Nod, and then, "Thank you for coming."

Handshake.

"Oh, my dear boy, I'm so, so sorry for your loss. Your mother was the most amazing woman and your father... God did he love her."

Nod, and then, "Thank you for coming."

And round and round it went. For hours, my sister and I stood together, forced to endure everyone else's pain. Their tears. Their pitying stares. Meaningless platitudes and well-meaning words that did nothing but fan our grief into a raging inferno.

Embree's dad, our self-proclaim sentinel, stood by our side through the funeral service and burial. Amid tragedy, the meek and unassuming man morphed into a watchful and fierce protector. As he promised, he spent the week sharing in our grief, and walking us through the endless maze of coordinating my parent's "end-of-life celebration." That's what the funeral director called it, but based on the somber mood of those in attendance, nothing about today felt like a celebration.

Leaning my head back against the brick wall, I look up toward the bright blue sky. White fluffy clouds hang above, as a bird of prey glides through the air in a circular pattern. The treetops, heavy with the green leaves of summer, sway in the breeze, emitting the swishing calm that not long ago would have filled me with a sense of peace. Today though—the surrounding beauty, the tranquility that coats the air—it does nothing but stoke the rage and resentment I have toward a universe that continues to turn even as my world has stopped spinning.

Then, as if that cruel realization wasn't enough, the flowery scent of the rose bushes takes me back to that god-awful moment when Jenny and I said our final goodbyes.

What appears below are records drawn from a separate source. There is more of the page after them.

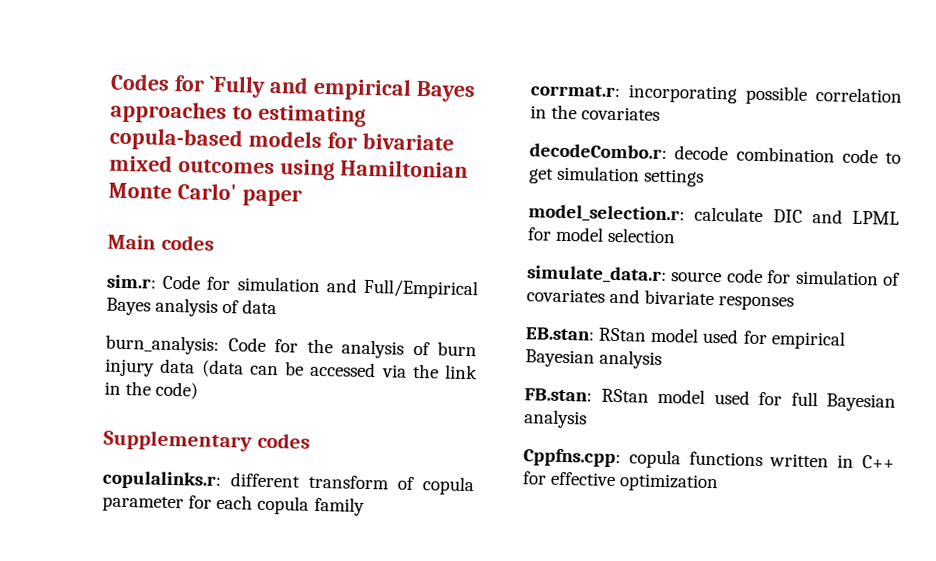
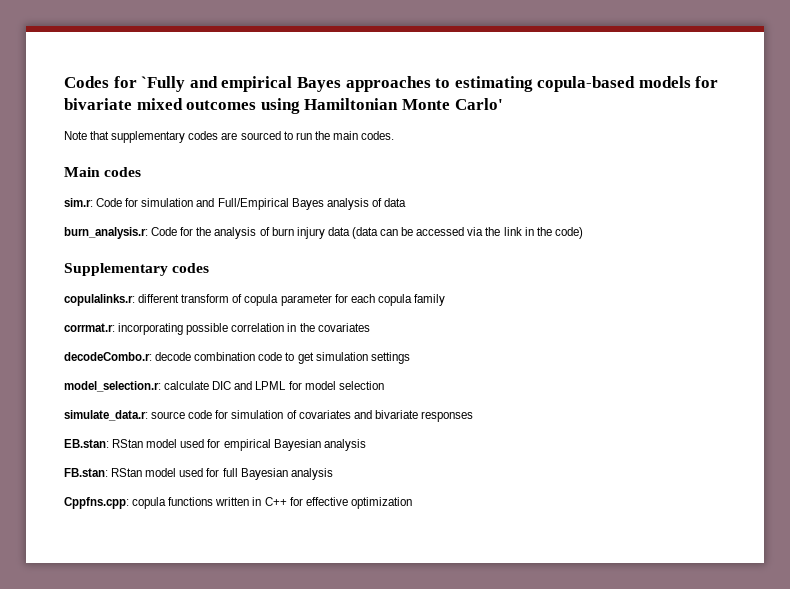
[241,188,302,207] paper -> [64,131,395,143] // Note that supplementary codes are sourced to run the main codes.
[105,334,219,355] burn_analysis: -> [64,227,148,239] burn_analysis.r:

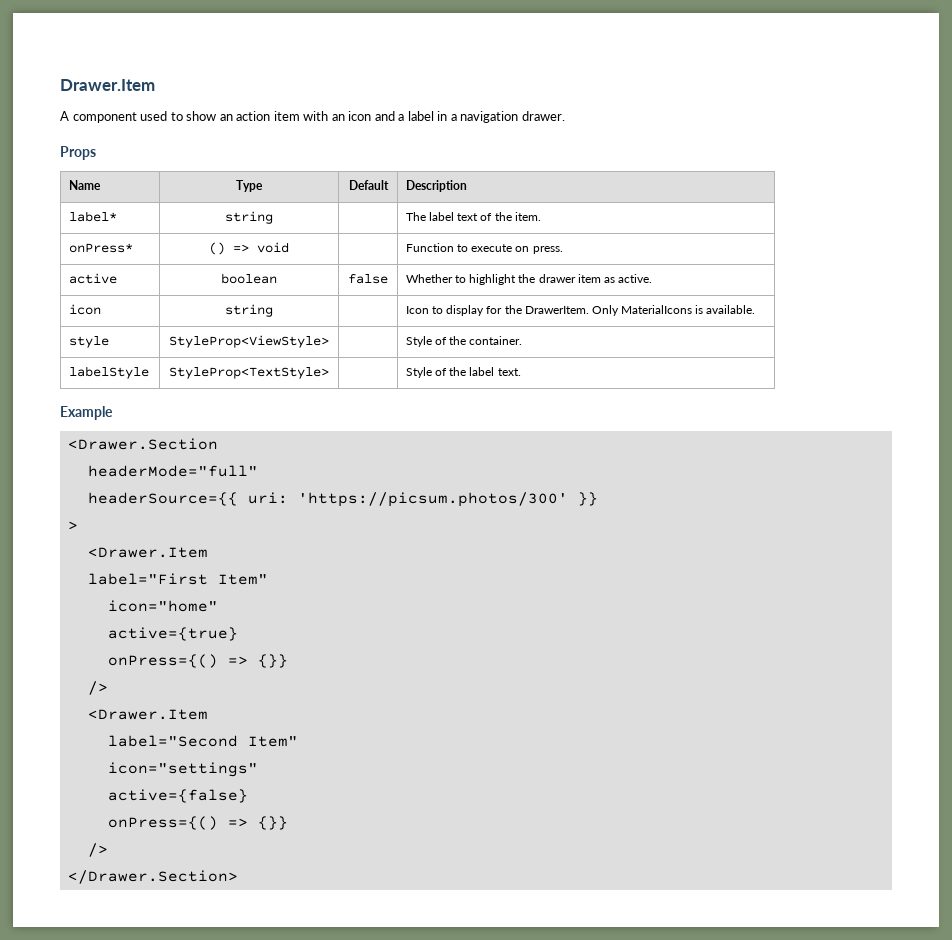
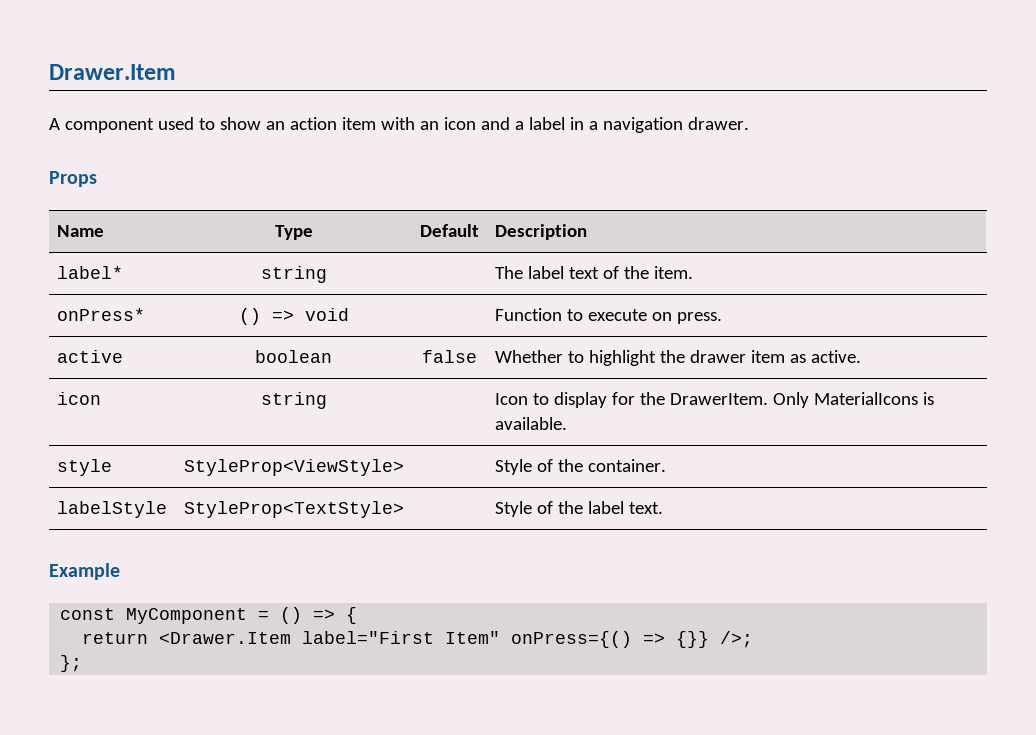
[67,438,218,450] [87,465,258,477] [87,492,598,507] [67,521,78,530] [87,547,208,558] <Drawer.Section // headerMode="full" // headerSource={{ uri: 'https://picsum.photos/300' }} // > // <Drawer.Item // -> [60,607,358,624] [82,632,292,644] const MyComponent = () => { // return <Drawer.Item
[107,600,218,612] [107,627,238,641] [107,654,288,668] [87,681,108,695] [87,709,208,720] [107,735,298,747] [107,762,258,777] [107,789,248,803] [107,816,288,830] [87,843,108,857] [67,870,238,884] // icon="home" // active={true} // onPress={() => {}} // /> // <Drawer.Item // label="Second Item" // icon="settings" // active={false} // onPress={() => {}} // /> // </Drawer.Section> -> [511,631,754,648] [60,655,83,672] onPress={() => {}} />; // };

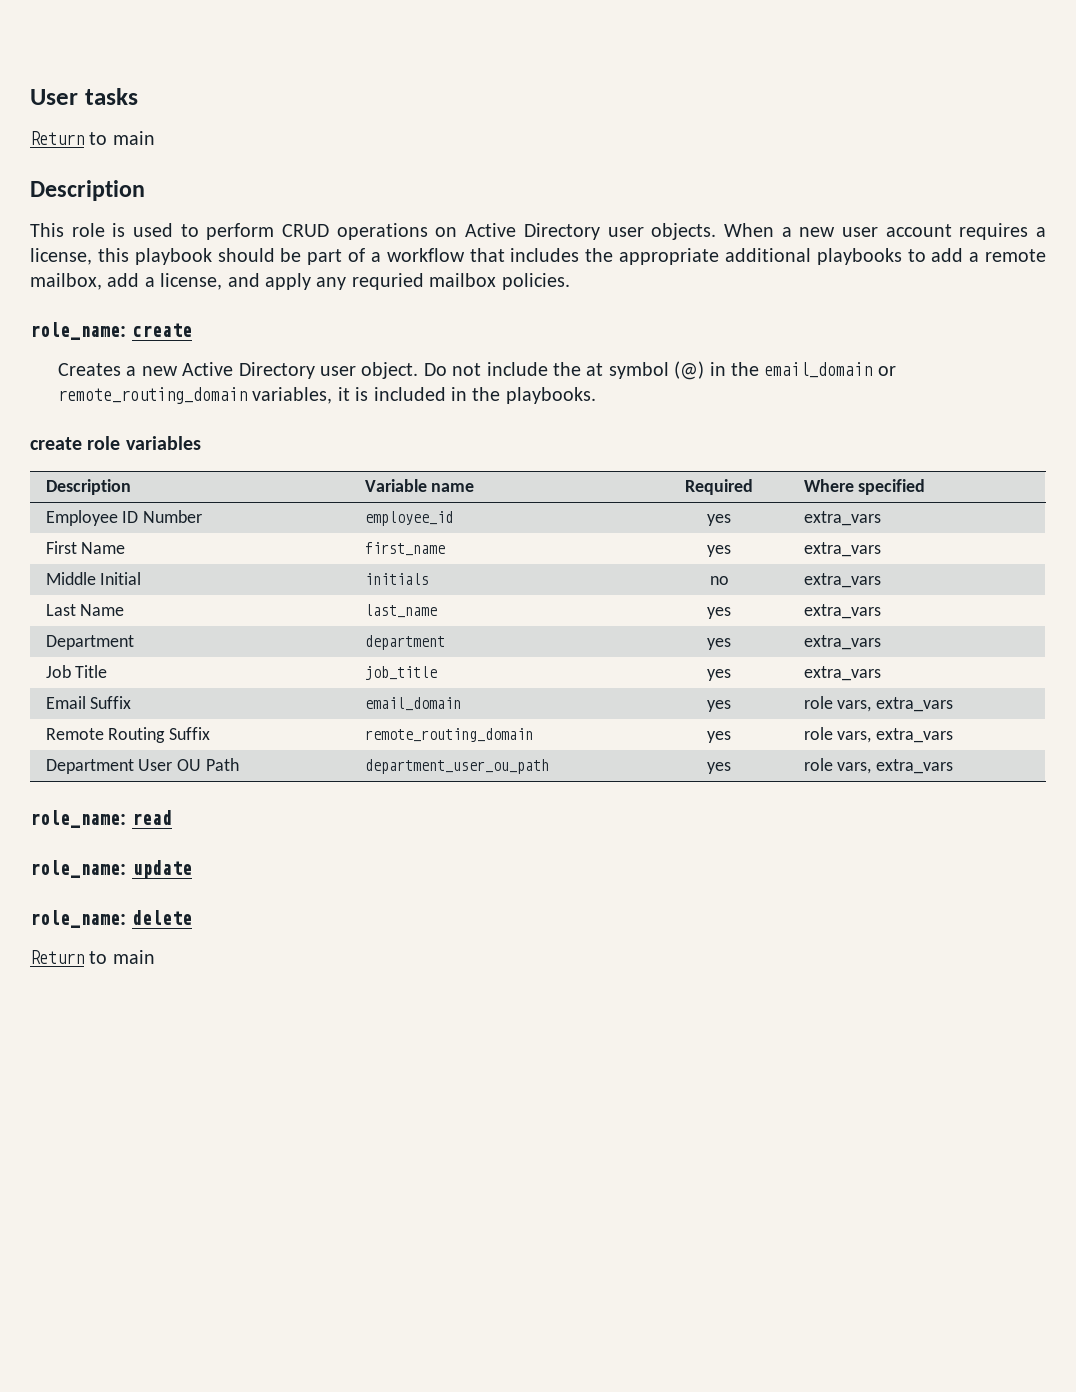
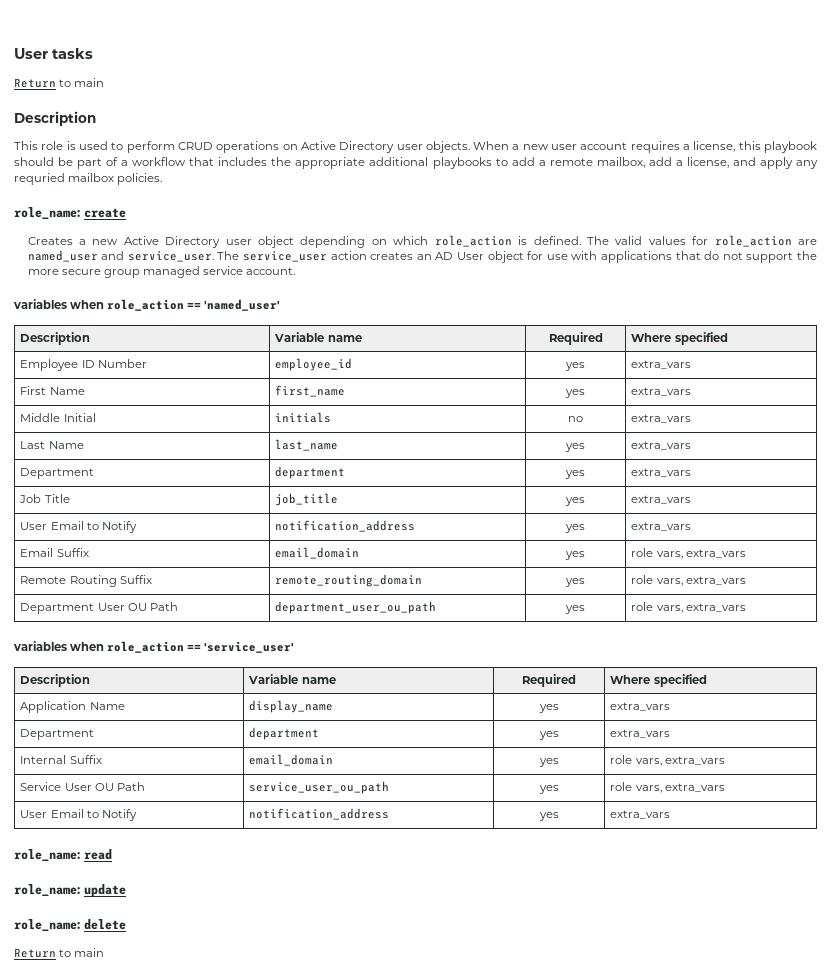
[361,361,896,380] [58,387,596,404] [30,436,201,450] object. Do not include the at symbol (@) in the email_domain or remote_routing_domain variables, it is included in the playbooks. // create role variables -> [258,235,818,248] [27,250,817,263] [27,266,296,278] [13,299,281,311] object depending on which role_action is defined. The valid values for role_action are named_user and service_user. The service_user action creates an AD User object for use with applications that do not support the more secure group managed service account. // variables when role_action == 'named_user'
(881, 673) none -> [20,521,137,533] [275,520,416,532] [565,524,585,533] [631,522,692,531] // User Email to Notify | notification_address | yes | extra_vars
(954, 766) none -> [13,641,295,653] [20,674,91,687] [248,674,336,684] [522,674,576,687] [610,674,707,687] [20,701,125,713] [249,700,334,713] [538,704,559,713] [610,702,671,711] [20,729,95,740] [249,727,320,740] [538,731,559,740] [610,729,671,738] [20,755,102,764] [249,754,334,766] [538,758,559,767] [610,755,725,766] [20,782,145,791] [249,781,390,794] [538,785,559,794] [610,782,725,793] [20,809,137,821] [249,808,390,820] [538,812,559,821] [610,810,671,819] // variables when role_action == 'service_user' // Description | Variable name | Required | Where specified // Application Name | display_name | yes | extra_vars // Department | department | yes | extra_vars // Internal Suffix | email_domain | yes | role vars, extra_vars // Service User OU Path | service_user_ou_path | yes | role vars, extra_vars // User Email to Notify | notification_address | yes | extra_vars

It was Uncle George's idea. The plan was to give Jenny and me a few minutes alone with our parents and, given how lost we felt, neither of us knew whether to agree or object. Regardless, nothing could have prepared us for the sight of two mahogany caskets displayed at the front of the room. The smiling faces of our parents sat upon easels behind each of the caskets to identify where they lay. Not even the white blooms that cascaded like a blanket over the top of the caskets were enough to hide the wreckage that's now our reality. A reality that slammed into us violently. Mercilessly, to the point, all we could do was weep.